Newness Fades: 2010-04-04

I have been trying to work with hadoop for my parallelization needs, but I find it to be somewhat difficult to get certain things to work in the system. At University of Rochester, CS, the cluster that I work with doesn't seem to have OpenMPI or any kind of MPI set up on the cluster machines, but at Montreal, the machines do, except that all of the nodes (except for usually 5) are always used by some crystallography program that seems to eats bandwidth and I/O on the NFS filesystem. So I've been doing stuff and copying back and forth, which was just killing me. (Not because it was taking so long and being difficult to do, but the principle damnit!)
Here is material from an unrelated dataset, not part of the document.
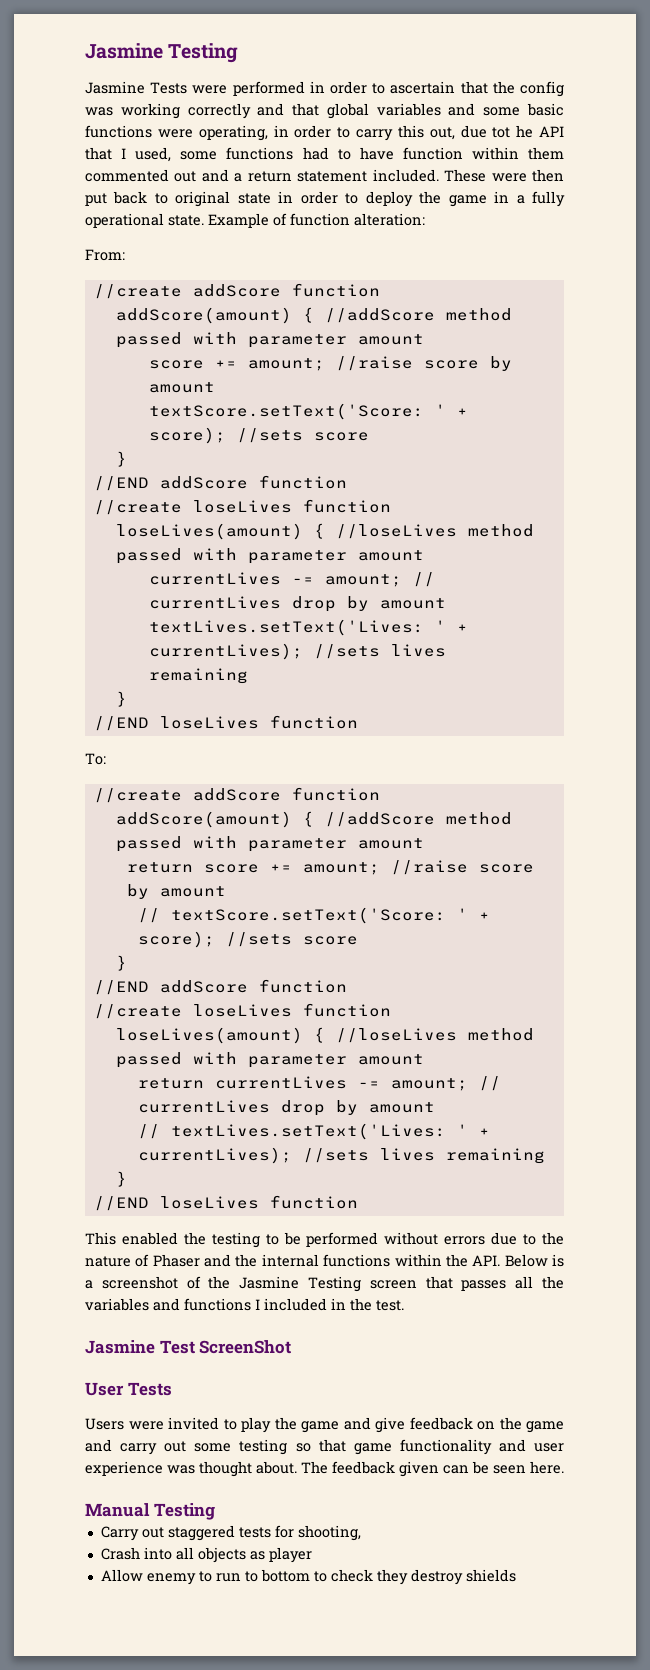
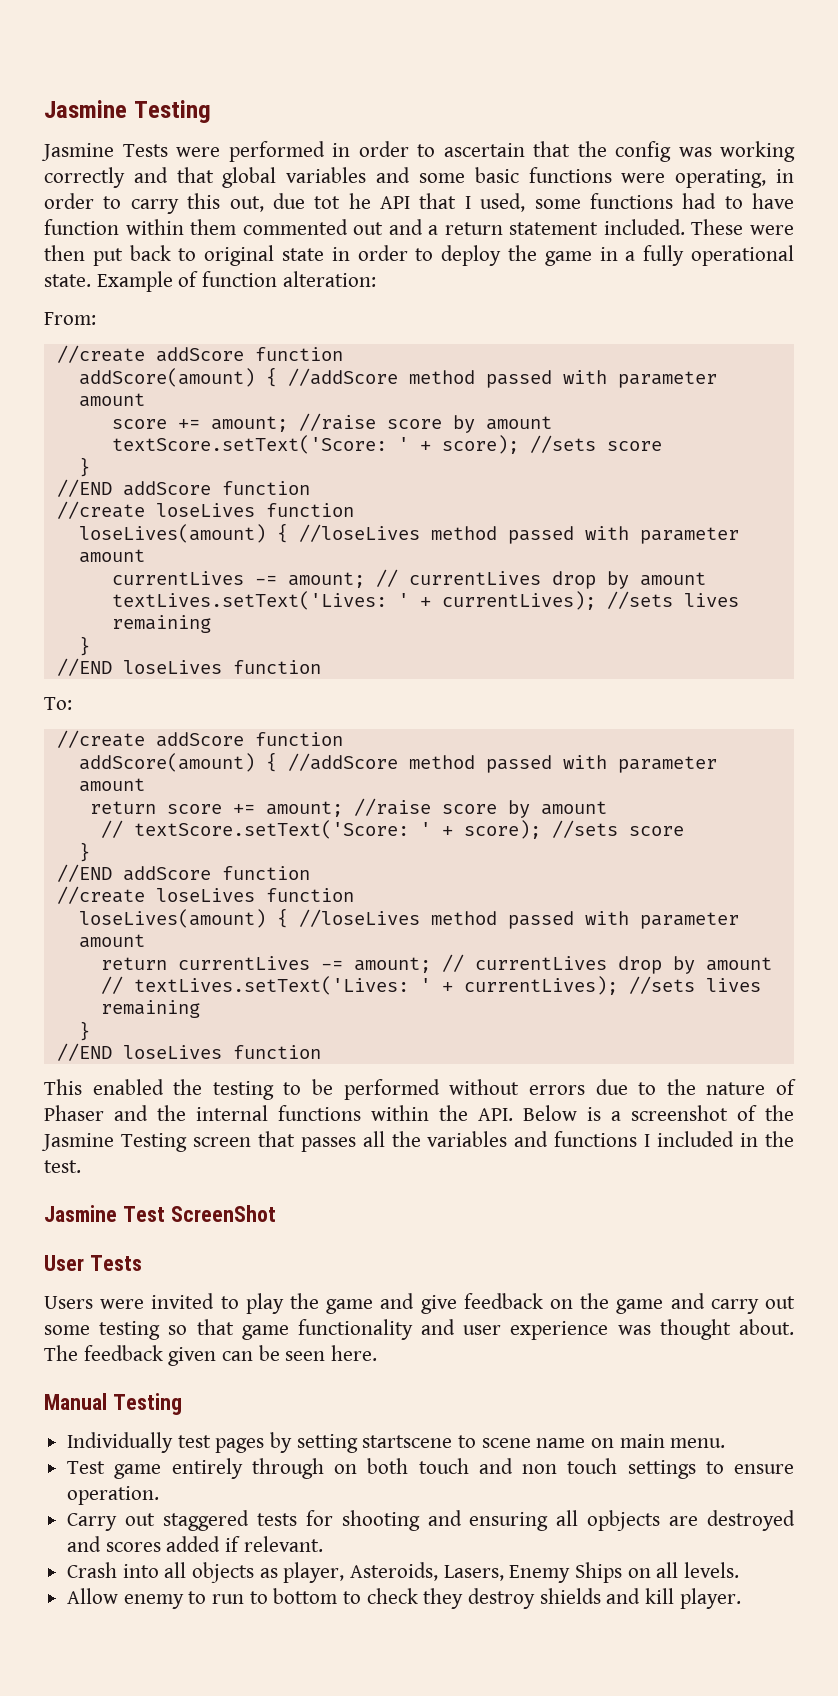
(215, 1511) none -> [67,1432,726,1453] [67,1458,795,1479] [67,1486,160,1505] // Individually test pages by setting startscene to scene name on main menu. // Test game entirely through on both touch and non touch settings to ensure operation.
[297,1525,361,1541] shooting, -> [341,1510,795,1531] [67,1536,323,1552] shooting and ensuring all opbjects are destroyed and scores added if relevant.
[268,1547,312,1563] player -> [283,1562,740,1583] player, Asteroids, Lasers, Enemy Ships on all levels.
(516, 1575) none -> [606,1588,741,1609] and kill player.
So I was avoiding installing openmpi on the Rochester system because I figured it would be difficult at best, and impossible at worst. But eventually I gave up on getting hadoop to play nice and find that it is remarkably easy to set up OpenMPI on a given cluster. If you have a cluster with a common NFS mount, all you have to do is download and unpack and set your path to wherever you installed openmpi. Let me just blog this in case you're wondering how to go about it.

First, I downloaded the tarball from here and unpacked it into ~/openmpi. Then in that directory,

$./configure --prefix=/u/rim/opt/openmpi
$ make all install

Thats pretty much it, other than setting

PATH=$PATH:/u/rim/opt/openmpi/bin
LD_LIBRARY_PATH=$LD_LIBRARY_PATH:/u/rim/opt/openmpi/lib

in my .bashrc file. YMMV depending on your favorite shell.

Now I had to write my MPI program, which actually I already did, but here it is for completeness, or at least the main function. This generates a kernel matrix, which is relatively easy to do parallel, I just give row indices of the test matrix to each node and ask them politely to kernelize that part of the final matrix.

When they're done they send them back to the master node, which copies these columns into the big matrix. The only tricky part with ublas is to make sure that the MPI receive and send copy the respective right parts of the matrix. Here, since we're copying rows of the final kernel matrix, we want everything to be row major.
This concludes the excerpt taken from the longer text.